Murugavel is co-chef and co-owner of the Broken Arrow establishment, along with Raja Ramalingam. (“But you can’t talk to Raja now, he’s in India. He just got married,” Murugavel tells us.)
By third grade, Murugavel was already cooking. The recipes he learned from his family were the food of Southern India.
“Back home, we don’t have creamy, buttery sauces like tikka masala; most of our food is coconut-based and vegan,” he says. But he loved cooking so much that he went to the Pondicherry branch of the Institute of Hotel Management, a sprawling academy set up by the Indian government. After three years there, and another five years cooking at hotel restaurants in India, he can now cook, well, just about anything you’ll find in India.
“Even haleem and nihari?” he’s asked, referring to two famous dishes of northern Pakistan.
“Yes, even those,” he replies. “If you order a catered dinner, we can cook them. Tulsa has a big community of people from southern India. They want to cater dinners for holidays and special events, and we want to serve them. We can cater authentic meals from any region in India.”

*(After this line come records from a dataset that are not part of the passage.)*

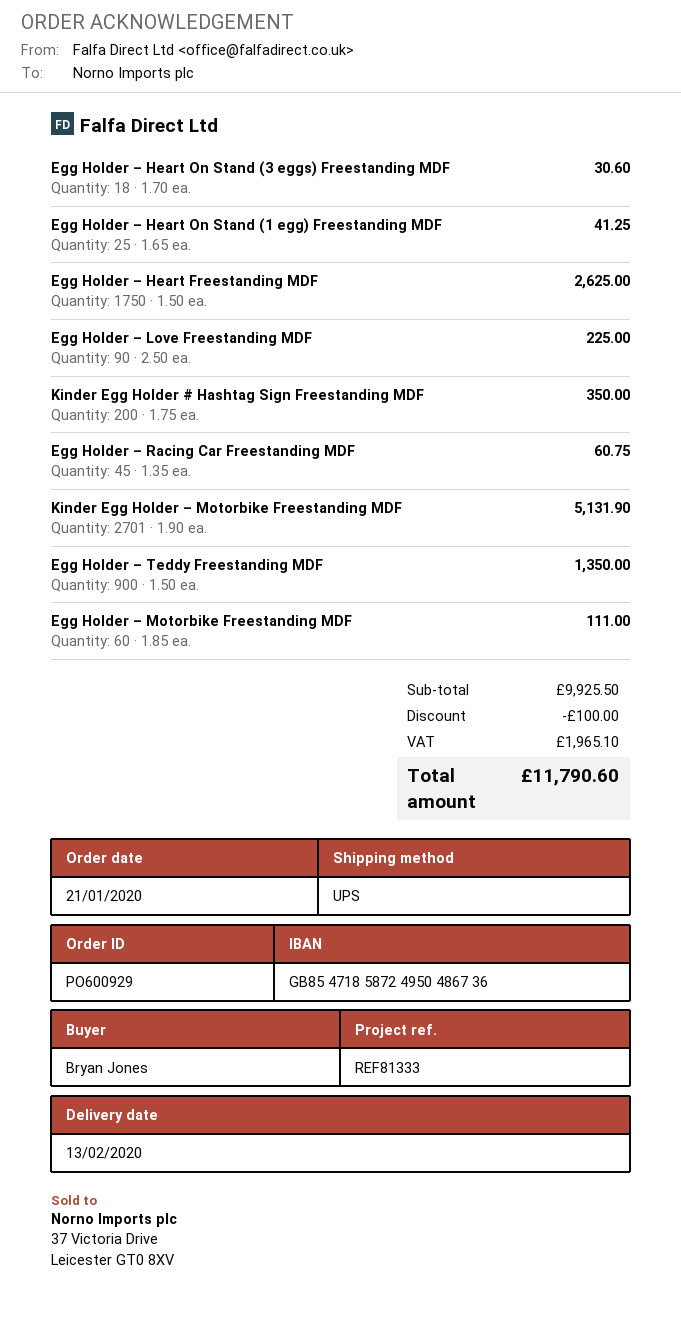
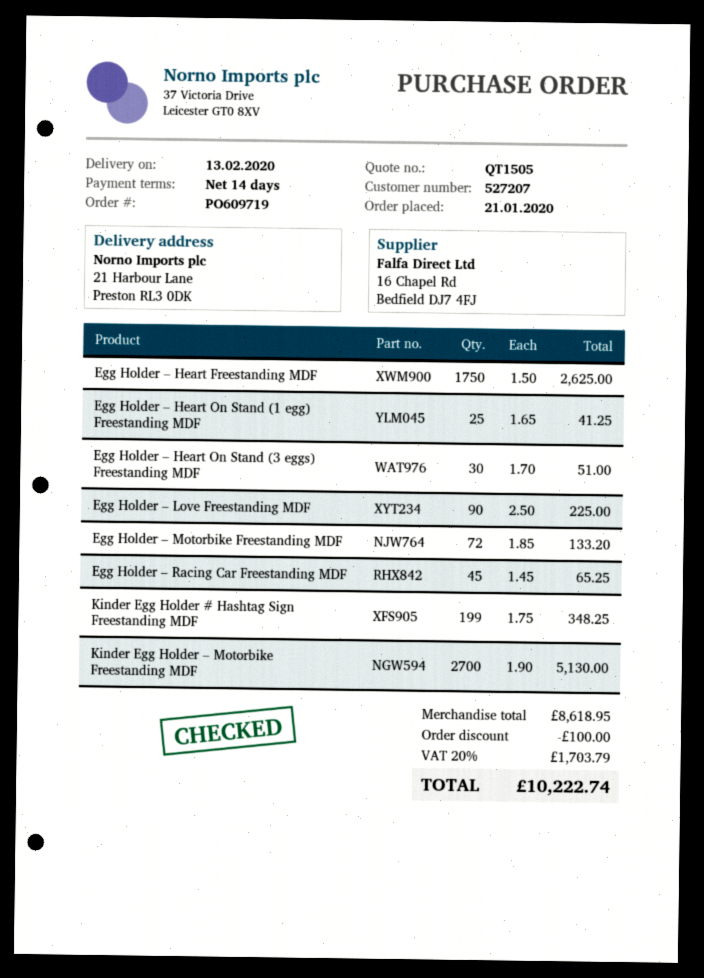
order number: PO600929 -> PO609719
Egg Holder – Heart On Stand (3 eggs) Freestanding MDF: 18 x 1.70 = 30.60 -> 30 x 1.70 = 51.00
Kinder Egg Holder # Hashtag Sign Freestanding MDF: 200 x 1.75 = 350.00 -> 199 x 1.75 = 348.25
Egg Holder – Racing Car Freestanding MDF: 45 x 1.35 = 60.75 -> 45 x 1.45 = 65.25
Kinder Egg Holder – Motorbike Freestanding MDF: 2701 x 1.90 = 5131.90 -> 2700 x 1.90 = 5130.00
Egg Holder – Teddy Freestanding MDF: 900 x 1.50 = 1350.00 -> none
Egg Holder – Motorbike Freestanding MDF: 60 x 1.85 = 111.00 -> 72 x 1.85 = 133.20
subtotal: 9925.50 -> 8618.95
tax: 1965.10 -> 1703.79
total: 11790.60 -> 10222.74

You’ll find some of these south Indian dishes on the regular a la carte menu. Dishes like rich, flavorful chicken chettinad, which Murugavel grew up with. That dish features chicken in a thick, sumptuous sauce made of red chiles, kalpasi, coriander, cumin, fennel, poppy seeds and more. The sauce is so rich you’d guess it has a bucket of cream, but it doesn’t have any at all – it’s coconut milk. There’s also nilgiri chicken, in a bright green sauce made with curry leaves, cilantro, mint and coconut. But most of the menu comprises the sort of dishes you’ll find in Indian restaurants hereabouts, dishes like chicken tikka masala and lamb korma. They want to appeal, Murugavel explains, to the general population, not just to people from India.

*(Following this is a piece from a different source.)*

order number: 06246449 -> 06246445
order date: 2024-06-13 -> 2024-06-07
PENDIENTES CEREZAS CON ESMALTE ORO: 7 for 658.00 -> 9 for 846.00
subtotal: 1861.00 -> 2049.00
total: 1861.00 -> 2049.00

And those popular dishes excel. Breads such as naan are cooked in a clay tandoor oven – which you’d expect, given the restaurant’s name. They make an effort to cater to vegans, inventing plant-based versions of many dishes. There’s Indo-Chinese food too, which was the food invented in India by Chinese immigrants.
Most popular of all are the buffets. Those all-you-can-eat extravaganzas take place every lunchtime, every weekend dinner and on some holidays, including Thanksgiving and Christmas. Sometimes, you’ll find dishes from Kerala or Tamil Nadu – dishes that aren’t on the regular menu. Once a month (soon to be once a fortnight) there’s a Thursday vegan buffet, your best chance of finding those rare South Indian dishes.

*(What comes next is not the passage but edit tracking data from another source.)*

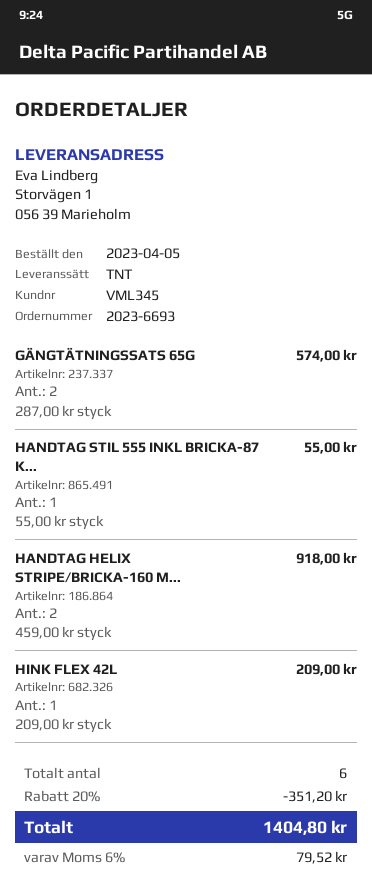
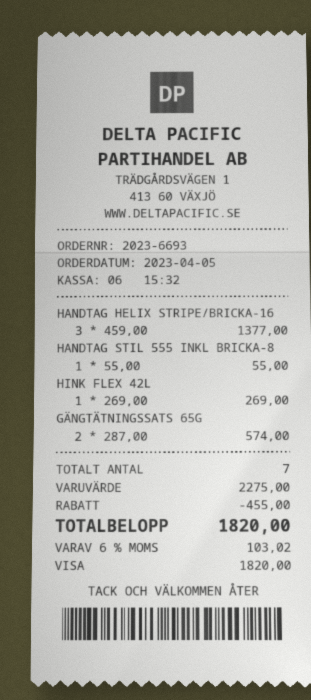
HANDTAG HELIX STRIPE/BRICKA-160 M...: 2 x 459.00 = 918.00 -> 3 x 459.00 = 1377.00
HINK FLEX 42L: 1 x 209.00 = 209.00 -> 1 x 269.00 = 269.00
total quantity: 6 -> 7
discount: 351.20 -> 455.00
tax: 6% = 79.52 -> 6% = 103.02
total: 1404.80 -> 1820.00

Tandoori Guys opened six years ago. Is there anything Murugavel wants to say to his patrons after all this time?
“I want to thank the community,” he says. “I’ve always been happy I started a business in the Tulsa area. And I also want to say, we make a different spice blend for every dish, everything is done from scratch. This takes work and time, and sometimes there’s a delay. Dishes don’t come out of the kitchen right away. We’re sorry – but we don’t want to compromise our quality.”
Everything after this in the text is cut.